Aug. 8 -- Here's one more reason besides home cooking and clean laundry for college students to consider staying home during their freshman year.

A study published in today's The Journal of the American Medical Association reports that college freshmen living in dormitories were more than seven times as likely to acquire the infection leading to meningitis than college students in general and three and a half times as likely as the population of 18- to 23-year-old nonstudents.

The study, conducted by the Centers for Disease Control and Prevention, also suggests that the use of the currently available vaccine for the infection could substantially reduce risk of the disease in these students.

Close, Not Casual, Contact

Meningitis is an infection of the fluid of a person's spinal cord and the fluid that surrounds the brain, caused by bacteria called meningococcal.

Meningococcal infection is a major cause of bacterial meningitis, the more severe from of meningitis that can result in permanent brain damage, hearing loss, learning disability or loss of a limb.

The meningococcal bacteria are spread from person to person through close contact, not by casual contact or by touching contaminated objects. Common symptoms of meningitis include high fever, headache, and stiff neck and can develop anytime from several hours to 1 to 2 days after infection.

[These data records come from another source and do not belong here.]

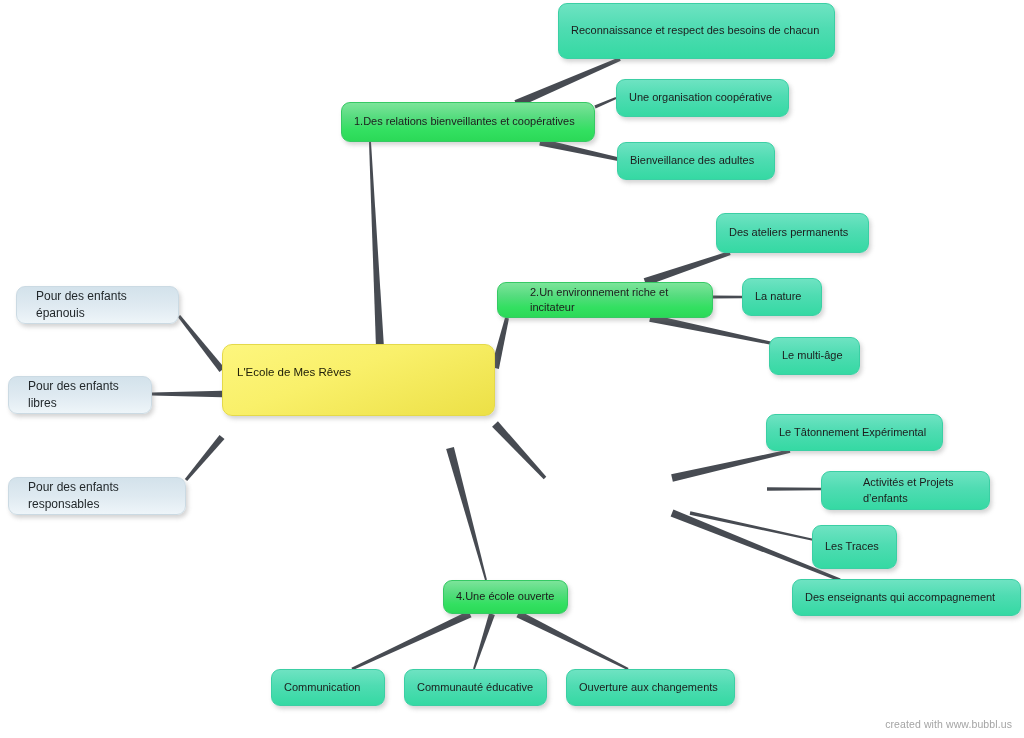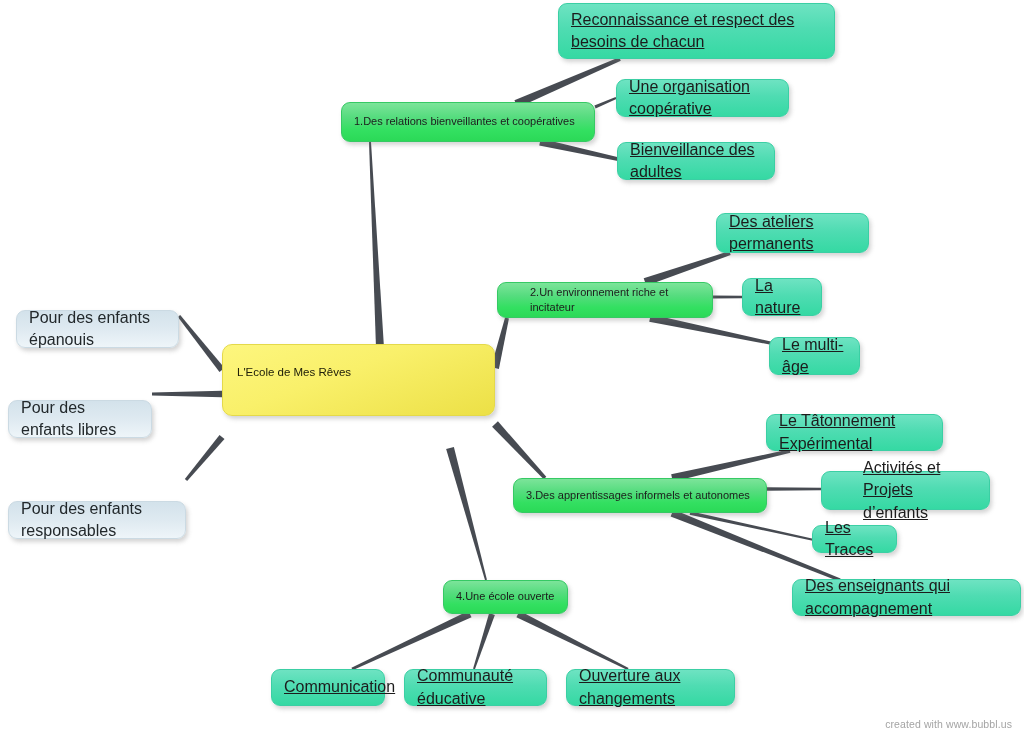--- a/index.html
+++ b/index.html
@@ -79,8 +79,7 @@
     background: linear-gradient(180deg, #6ee3c2 0%, #4fdcb2 45%, #35d9a3 100%);
     border: 1px solid #3bcfa4;
     padding: 6px 12px;
-    font-size: 16px;
-    text-decoration: underline;
+    font-size: 11px;
   }
 
   

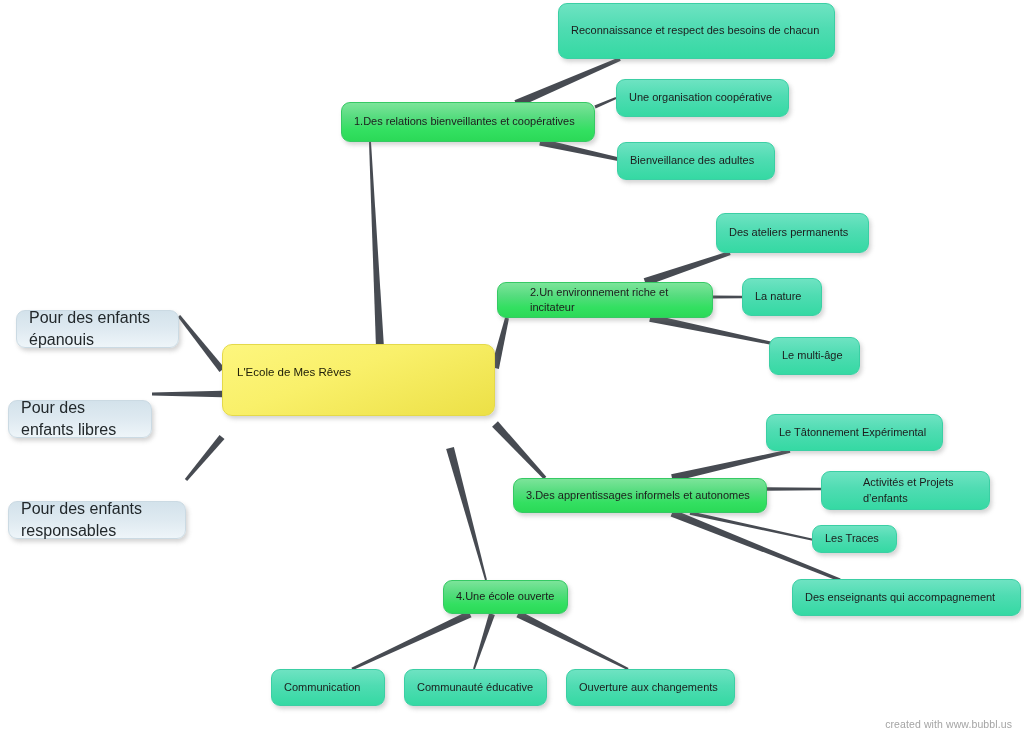--- a/index.html
+++ b/index.html
@@ -86,10 +86,9 @@
   .node.aim {
     background: linear-gradient(180deg, #d3e2eb 0%, #dfeaf1 52%, #eef5f9 100%);
     border: 1px solid #cbdae3;
-    padding: 6px 12px;
-    font-size: 16px;
+    padding: 6px 19px;
+    font-size: 12px;
     color: #22282b;
-    margin-top: 24px;
   }
 
   #credit {

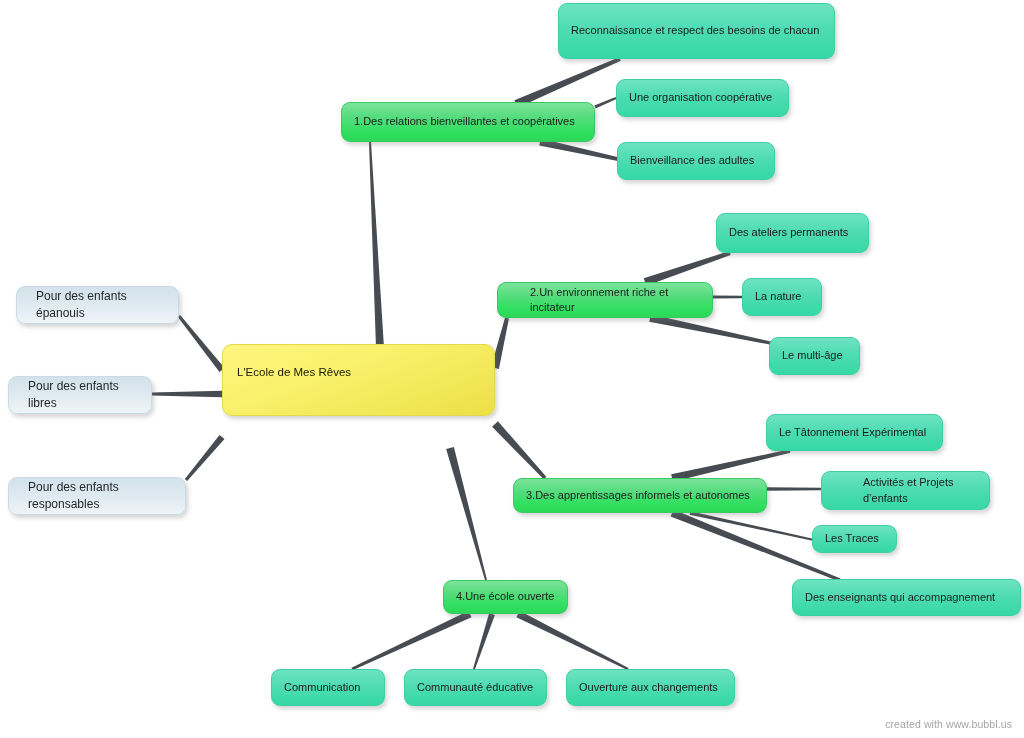--- a/index.html
+++ b/index.html
@@ -168,9 +168,6 @@
     <span class="label">Le multi-âge</span>
   </div>
 
-  <div class="node branch" id="node-branch-3" style="left: 513px; top: 478px; width: 254px; height: 35px;">
-    <span class="label">3.Des apprentissages informels et autonomes</span>
-  </div>
   <div class="node leaf" id="node-b3-c1" style="left: 766px; top: 414px; width: 177px; height: 37px;">
     <span class="label">Le Tâtonnement Expérimental</span>
   </div>

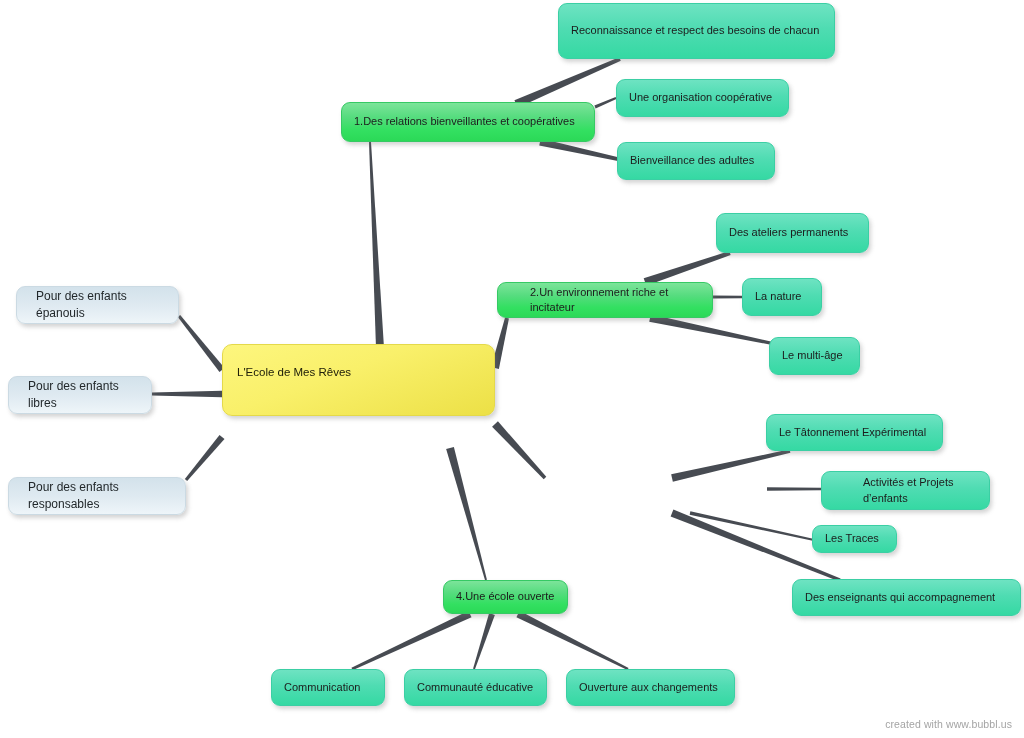--- a/index.html
+++ b/index.html
@@ -174,7 +174,7 @@
   <div class="node leaf" id="node-b3-c2" style="left: 821px; top: 471px; width: 169px; height: 39px; padding-left: 41px;">
     <span class="label">Activités et Projets d’enfants</span>
   </div>
-  <div class="node leaf" id="node-b3-c3" style="left: 812px; top: 525px; width: 85px; height: 28px; justify-content: center;">
+  <div class="node leaf" id="node-b3-c3" style="left: 812px; top: 525px; width: 85px; height: 44px; justify-content: center;">
     <span class="label">Les Traces</span>
   </div>
   <div class="node leaf" id="node-b3-c4" style="left: 792px; top: 579px; width: 229px; height: 37px;">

Freshmen at Particular Risk

The infection is said to have risen in incidence over the past 10 years among adolescents and young adults as outbreaks of meningococcal disease, rare in the 1980s, have become more frequent since 1991. Though the CDC altered its recommendations last year to support vaccination of college-aged students for the disease, the risk of the disease is still considered relatively small for this age group, at 1.4 individuals per 100,000 and a total of 2,400 yearly cases for the entire U.S. population.

The CDC study, conducted over a one-year period from September of 1998 to August of 1999, surveyed the health departments in the 50 states along with 231 college health centers.